In August, a Savannah couple experienced what no parent should ever have to endure — a bicycle accident that could have killed their young daughter.
Luckily, their little girl survived the incident, but it prompted the family to adopt a new mission that’s helpful to the local bicycle community: teaching children (and adults) to wear helmets. According to Savannah Morning News’ article Scary bike accident sends parents on mission for safety published August 12, 2019, the family has already provided helmets to children, and they intend to start a nonprofit to continue those efforts.
I am an advocate for wearing helmets, and the safety information in the article is helpful since helmets can reduce the risk of severe brain injuries by 88%.
- Find the right helmet size and fit. Ensure you and your family have helmets that are the right size and fit. Helmets should meet the U.S. Consumer Product Safety Commission’s standards. For children, letting them pick out a helmet they like will increase the likelihood they will wear them every time.

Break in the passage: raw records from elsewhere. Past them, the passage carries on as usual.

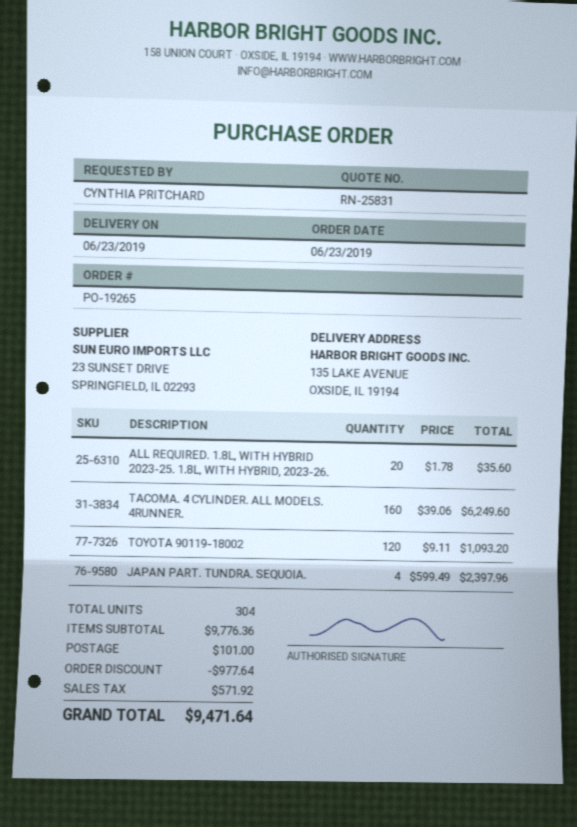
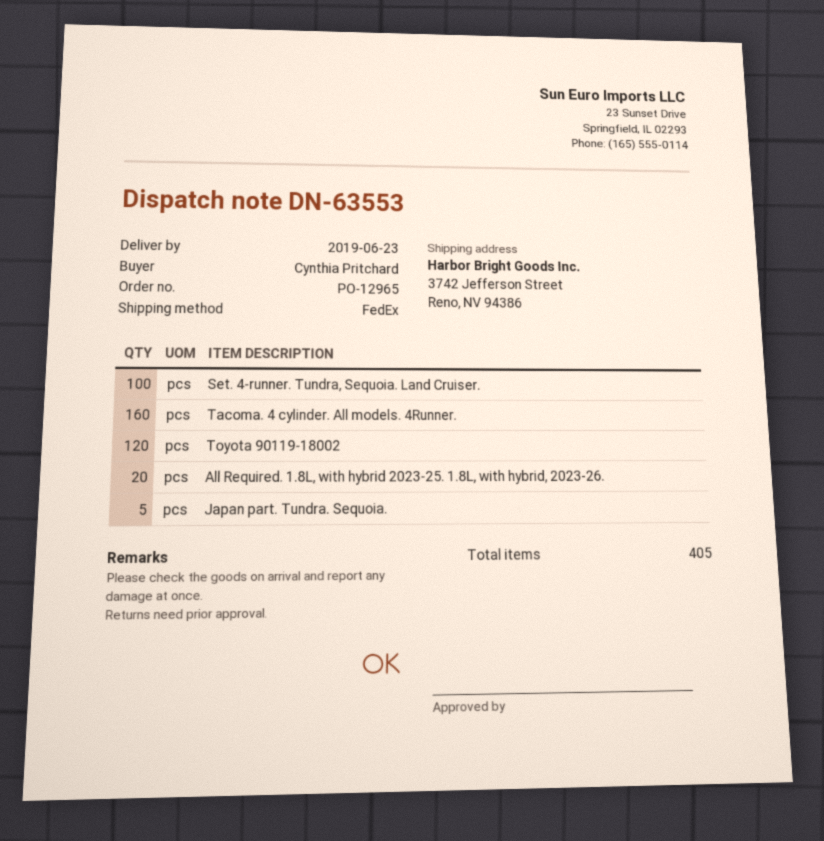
order number: PO-19265 -> PO-12965
ship to: 135 LAKE AVENUE, OXSIDE, IL 19194 -> 3742 Jefferson Street, Reno, NV 94386
JAPAN PART. TUNDRA. SEQUOIA.: 4 -> 5
Set. 4-runner. Tundra, Sequoia. Land Cruiser.: none -> 100
total quantity: 304 -> 405

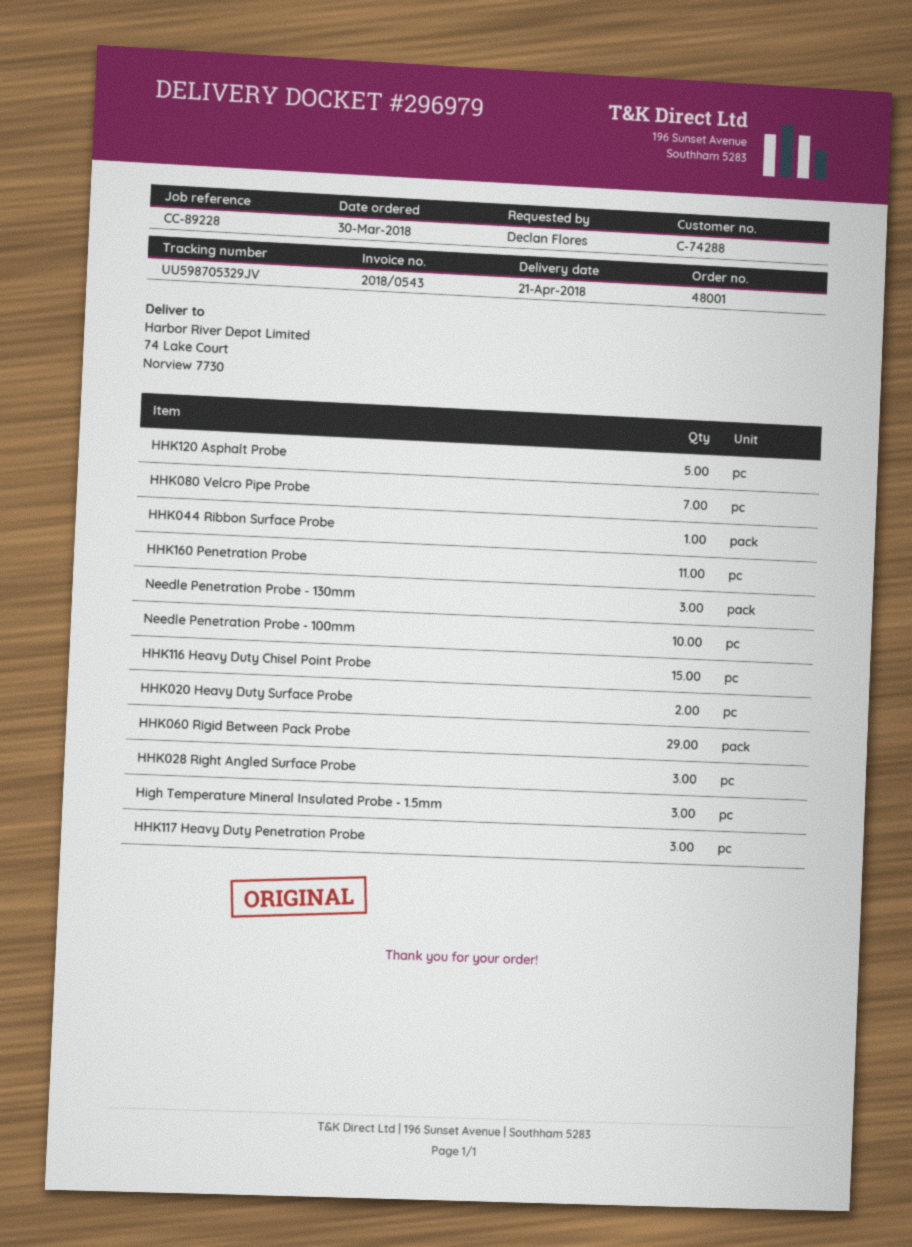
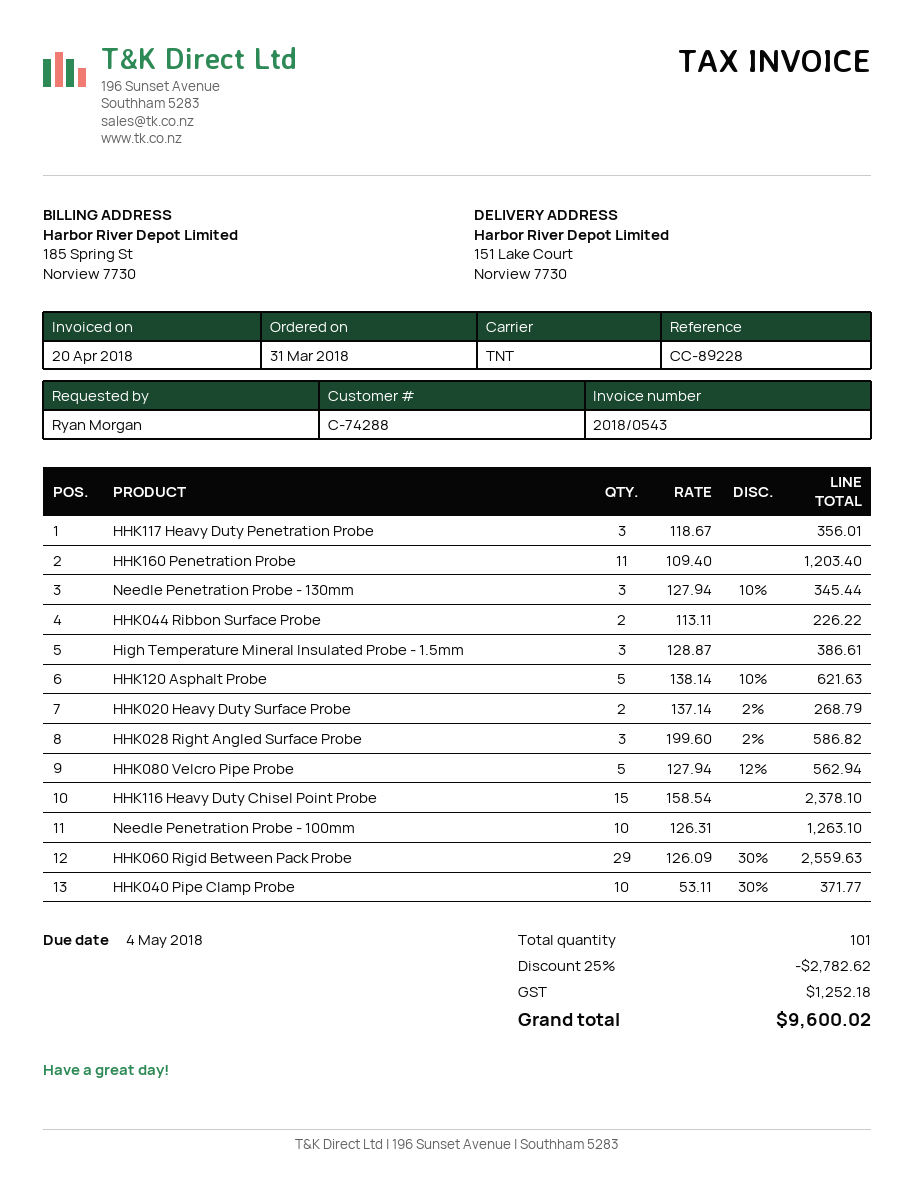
order date: 2018-03-30 -> 2018-03-31
ordered by: Declan Flores -> Ryan Morgan
ship to: 74 Lake Court, Norview 7730 -> 151 Lake Court, Norview 7730
HHK080 Velcro Pipe Probe: 7 -> 5
HHK044 Ribbon Surface Probe: 1 -> 2
HHK040 Pipe Clamp Probe: none -> 10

- Ensure each rider knows how to put their helmet on correctly. Helmet straps should always be buckled (but not too tightly), and the helmet should not rock forward, backward, or side to side.
- Visit a local bike shop for help with helmet size and fit. There are many reputable bicycle shops in town who will happily help you purchase a helmet. If you’ve already purchased a helmet, those shops will help you ensure the fit is proper for all members of your family. Most owners and employees of those shops are avid cyclists themselves and understand the importance of helmet safety.
I am grateful that this local family’s little girl is safe and unharmed following their vacation incident. I’m further grateful that they are using their experience to help others. Bicycle safety is important.
I am not a medical professional. All information in this blog is based on my experience handling bicycle injury cases, as well as being an avid cyclist myself. For medical opinions, please seek the advice of a physician.